Technical Note: COVID-19 Impact on the First-Quarter 2021 GDP Estimate
The increase in first quarter GDP reflected the continued economic recovery, reopening of establishments, and continued government response related to the COVID-19 pandemic. In the first quarter, government assistance payments, such as direct economic impact payments, expanded unemployment benefits, and Paycheck Protection Program loans, were distributed to households and businesses through the Coronavirus Response and Relief Supplemental Appropriations Act and the American Rescue Plan Act. The full economic effects of the COVID-19 pandemic cannot be quantified in the GDP estimate for the first quarter of 2021 because the impacts are generally embedded in source data and cannot be separately identified. For more information, see the Technical Note and Federal Recovery Program and BEA Statistics.
Real gross domestic product (GDP) increased at an annual rate of 6.4 percent in the first quarter of 2021, according to the "third" estimate released by the Bureau of Economic Analysis. In the fourth quarter, real GDP increased 4.3 percent. The increase in real GDP in the first quarter reflected increases in personal consumption expenditures (PCE), nonresidential fixed investment, federal government spending, residential fixed investment, and state and local government spending that were partly offset by decreases in private inventory investment and exports. Imports increased.
The increase in PCE reflected increases in durable goods (led by motor vehicles and parts), nondurable goods (led by food and beverages), and services (led by food services and accommodations). The increase in nonresidential fixed investment reflected increases in equipment (led by information processing equipment) and intellectual property products (led by software) . The increase in federal government spending primarily reflected an increase in payments made to banks for processing and administering the Paycheck Protection Program loan applications as well as purchases of COVID-19 vaccines for distribution to the public. The decrease in private inventory investment primarily reflected a decrease in retail trade inventories (mainly by motor vehicles and parts dealers).
In the third estimate, the change in first-quarter real GDP was the same as in the second estimate. Upward revisions to nonresidential fixed investment, private inventory investment, exports, and PCE were offset by an upward revision to imports.
COVID-19 Impact on the Third-Quarter 2020 GDP Estimate
The increase in third quarter GDP reflected continued efforts to reopen businesses and resume activities that were postponed or restricted due to COVID-19. The full economic effects of the COVID-19 pandemic cannot be quantified in the GDP estimate for the third quarter of 2020 because the impacts are generally embedded in source data and cannot be separately identified.
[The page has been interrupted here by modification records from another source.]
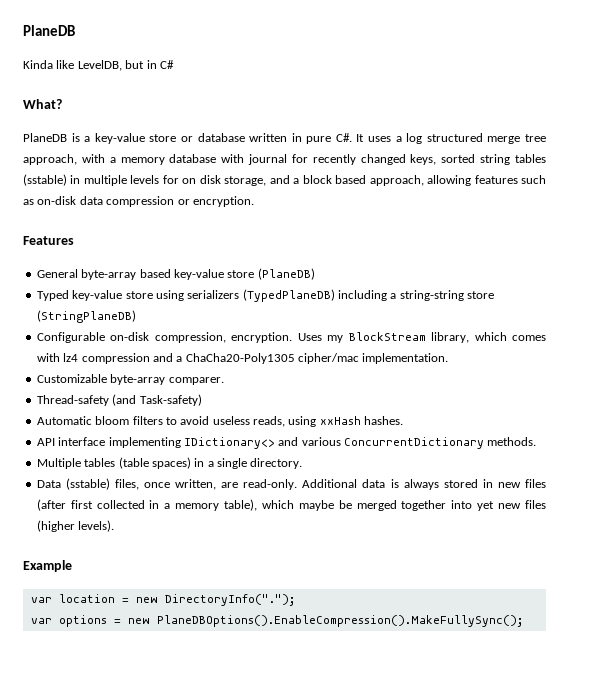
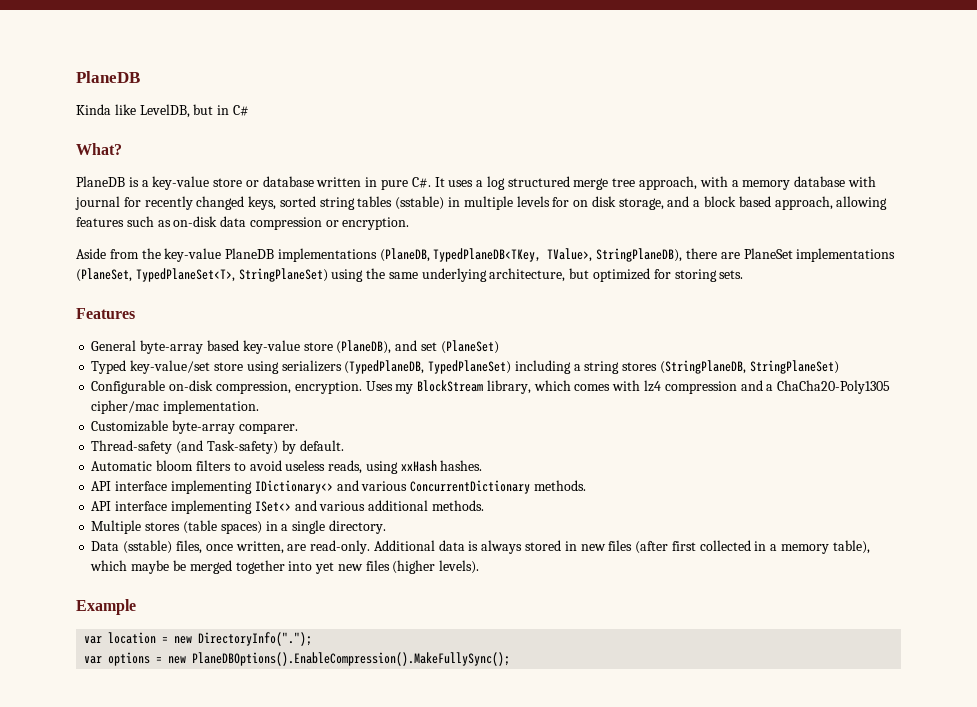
(254, 201) none -> [76,248,896,262] [76,268,744,282] // Aside from the key-value PlaneDB implementations (PlaneDB, TypedPlaneDB<TKey, TValue>, StringPlaneDB), there are PlaneSet implementations (PlaneSet, TypedPlaneSet<T>, StringPlaneSet) using the same underlying architecture, but optimized for storing sets.
[257,268,315,280] (PlaneDB) -> [336,340,499,354] (PlaneDB), and set (PlaneSet)
[72,290,123,301] key-value -> [130,360,211,374] key-value/set
[242,289,495,302] [36,310,136,323] (TypedPlaneDB) including a string-string store (StringPlaneDB) -> [344,360,839,374] (TypedPlaneDB, TypedPlaneSet) including a string stores (StringPlaneDB, StringPlaneSet)
(202, 400) none -> [281,440,344,454] by default.
(537, 441) none -> [91,500,484,514] // API interface implementing ISet<> and various additional methods.
[84,458,116,467] tables -> [145,522,181,531] stores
Real gross domestic product (GDP) increased at an annual rate of 33.4 percent in the third quarter of 2020, according to the "third" estimate released by the Bureau of Economic Analysis. In the second quarter, real GDP decreased 31.4 percent.
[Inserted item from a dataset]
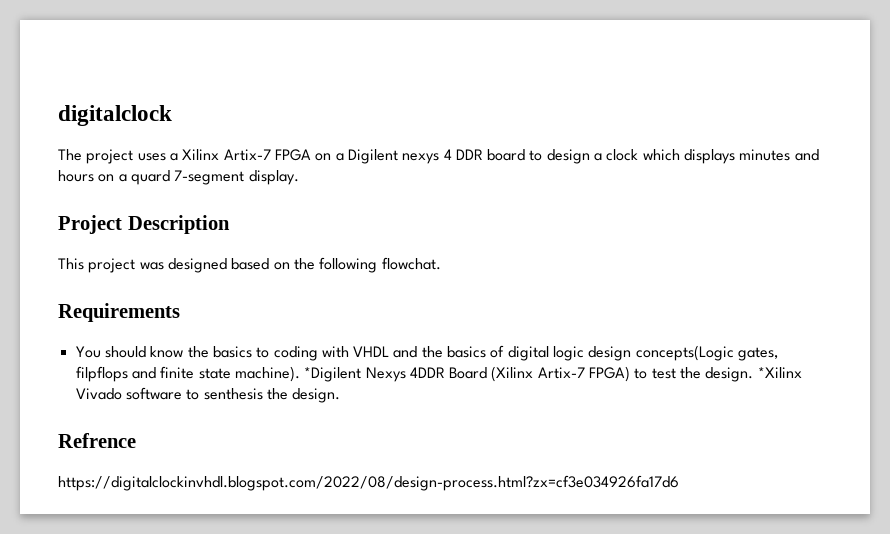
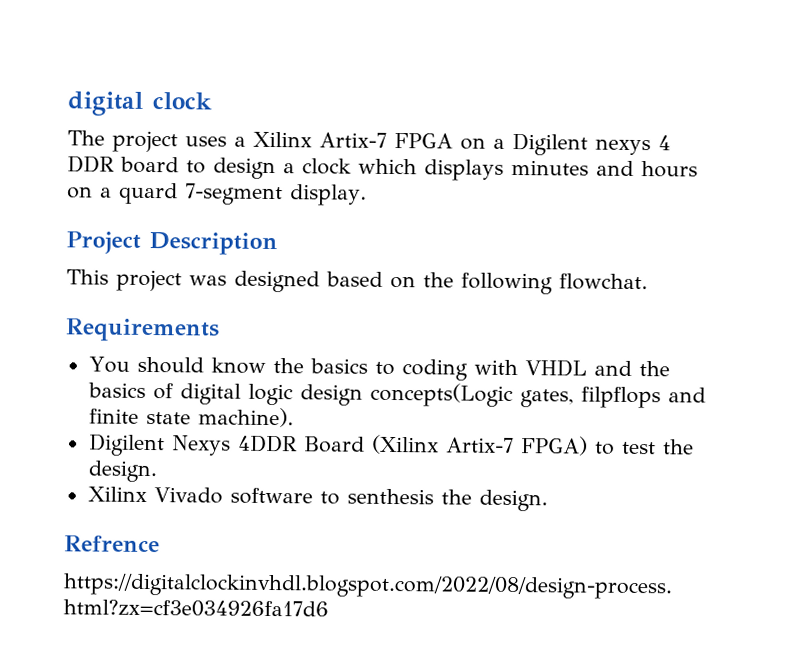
[58,105,172,126] digitalclock -> [67,91,212,116] digital clock
[304,367,362,382] *Digilent -> [88,433,165,457] // Digilent
[757,367,802,378] *Xilinx -> [87,486,147,502] // Xilinx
The increase in real GDP reflected increases in PCE, private inventory investment, exports, nonresidential fixed investment, and residential fixed investment that were partly offset by decreases in federal government spending (reflecting fewer fees paid to administer the Paycheck Protection Program
loans) and state and local government spending. Imports, which are a subtraction in the calculation of GDP, increased.